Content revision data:
####

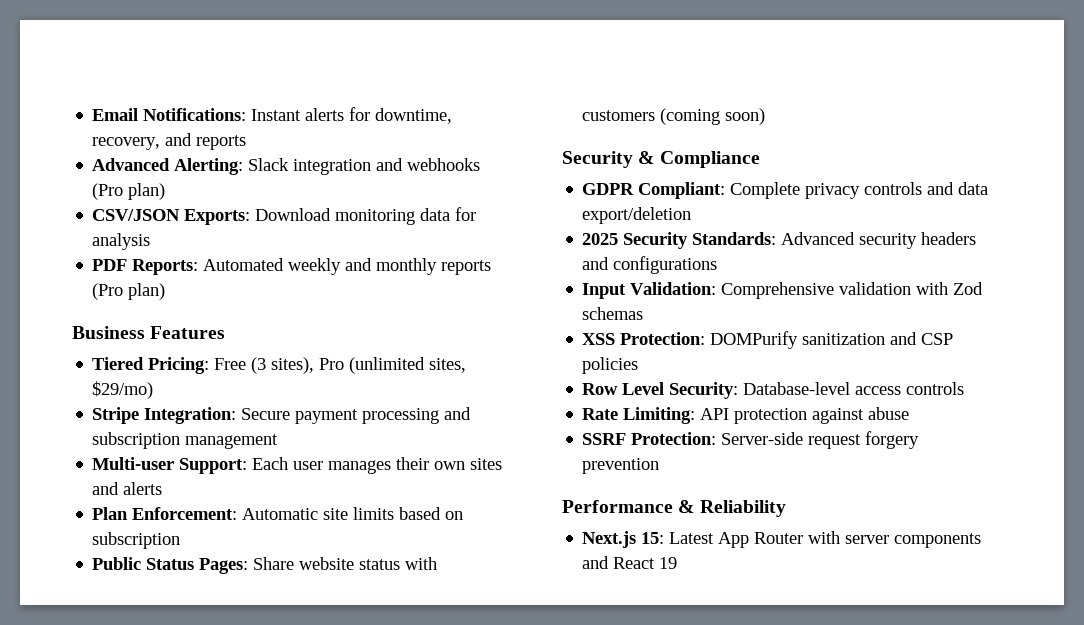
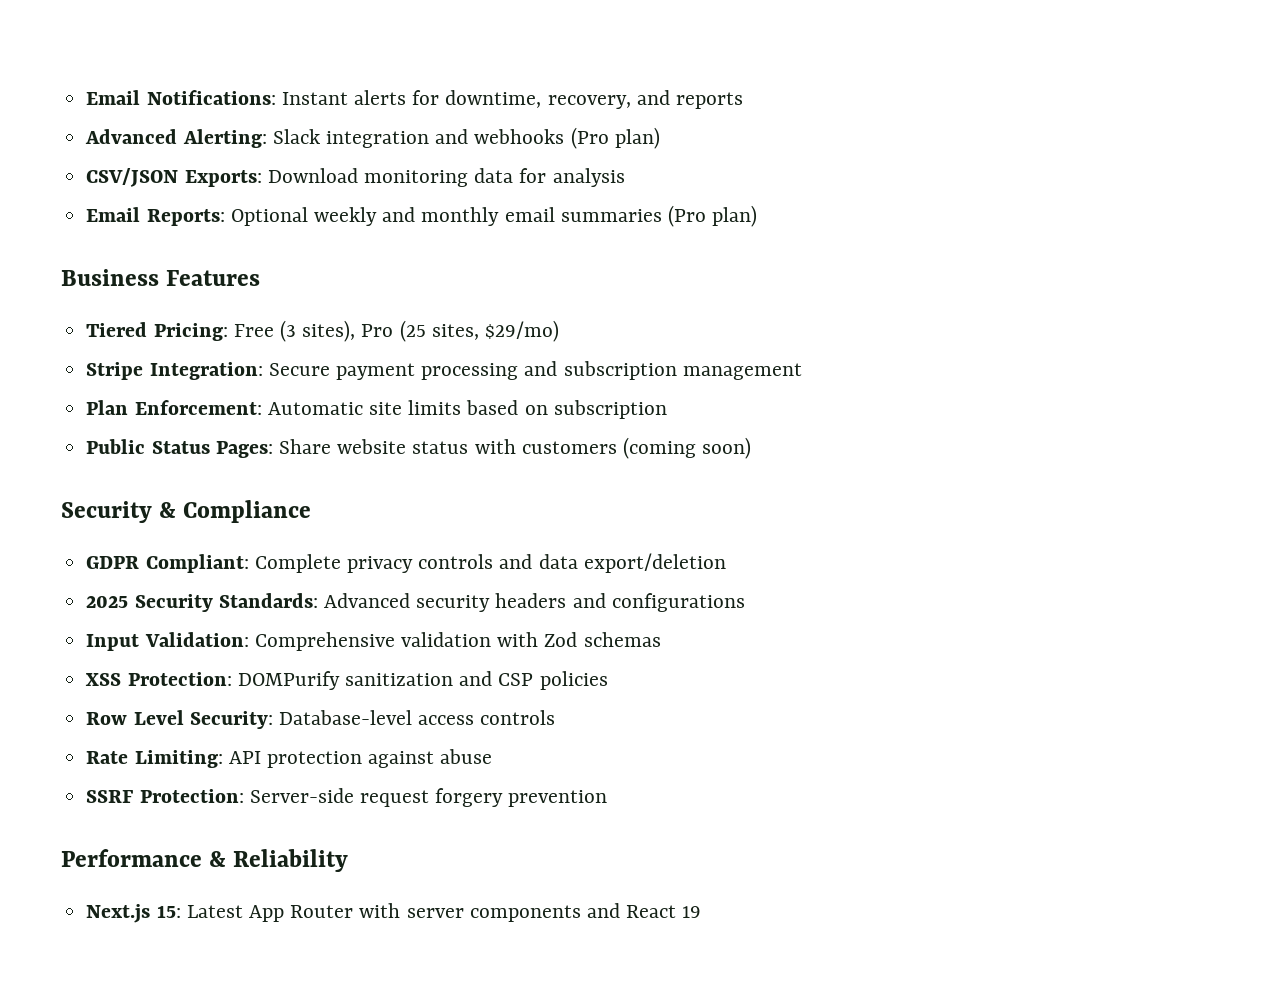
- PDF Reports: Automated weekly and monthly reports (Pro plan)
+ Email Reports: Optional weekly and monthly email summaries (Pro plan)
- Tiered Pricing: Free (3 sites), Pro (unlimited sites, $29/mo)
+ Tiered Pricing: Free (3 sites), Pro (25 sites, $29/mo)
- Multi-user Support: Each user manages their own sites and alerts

####

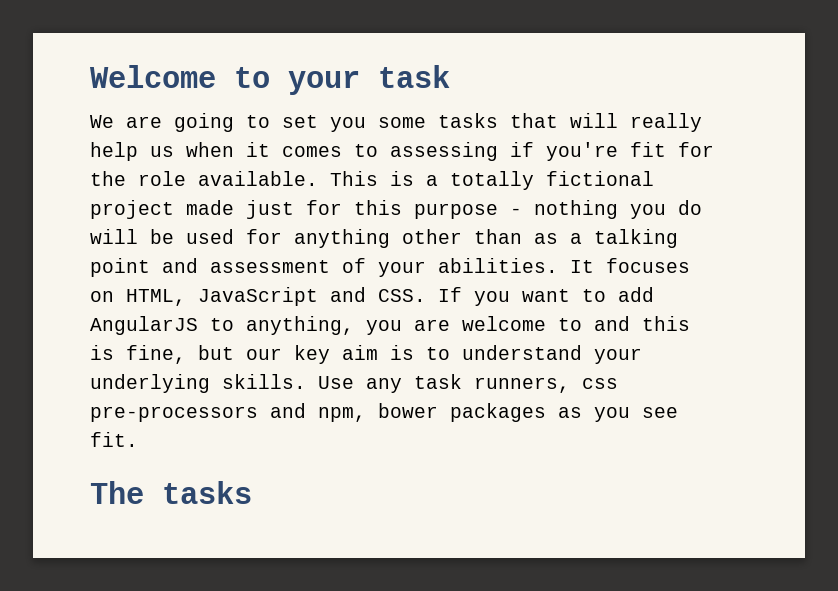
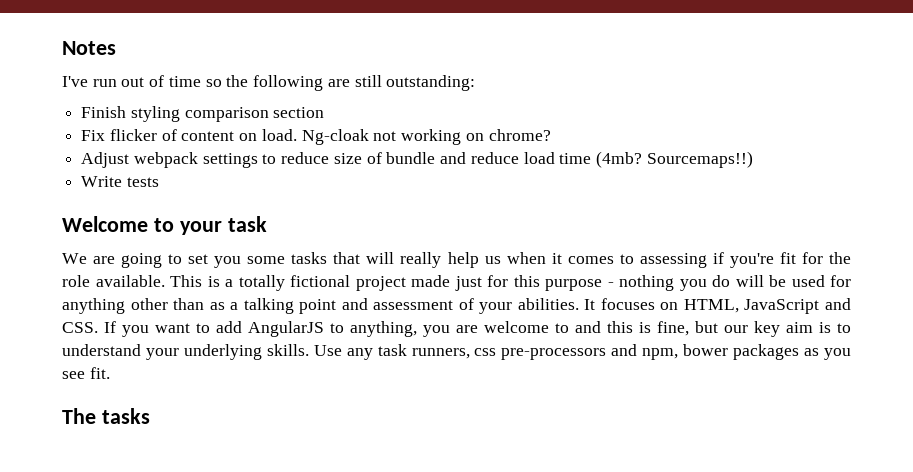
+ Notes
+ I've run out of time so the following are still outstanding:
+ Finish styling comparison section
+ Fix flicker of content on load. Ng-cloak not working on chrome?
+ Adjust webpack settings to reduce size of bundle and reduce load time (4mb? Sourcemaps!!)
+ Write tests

####

**EXERCISE DESCRIPTION**
Which of the lines above contain "Free"? Return them all.

**EXPECTED ANSWER**
- Tiered Pricing: Free (3 sites), Pro (unlimited sites, $29/mo)
+ Tiered Pricing: Free (3 sites), Pro (25 sites, $29/mo)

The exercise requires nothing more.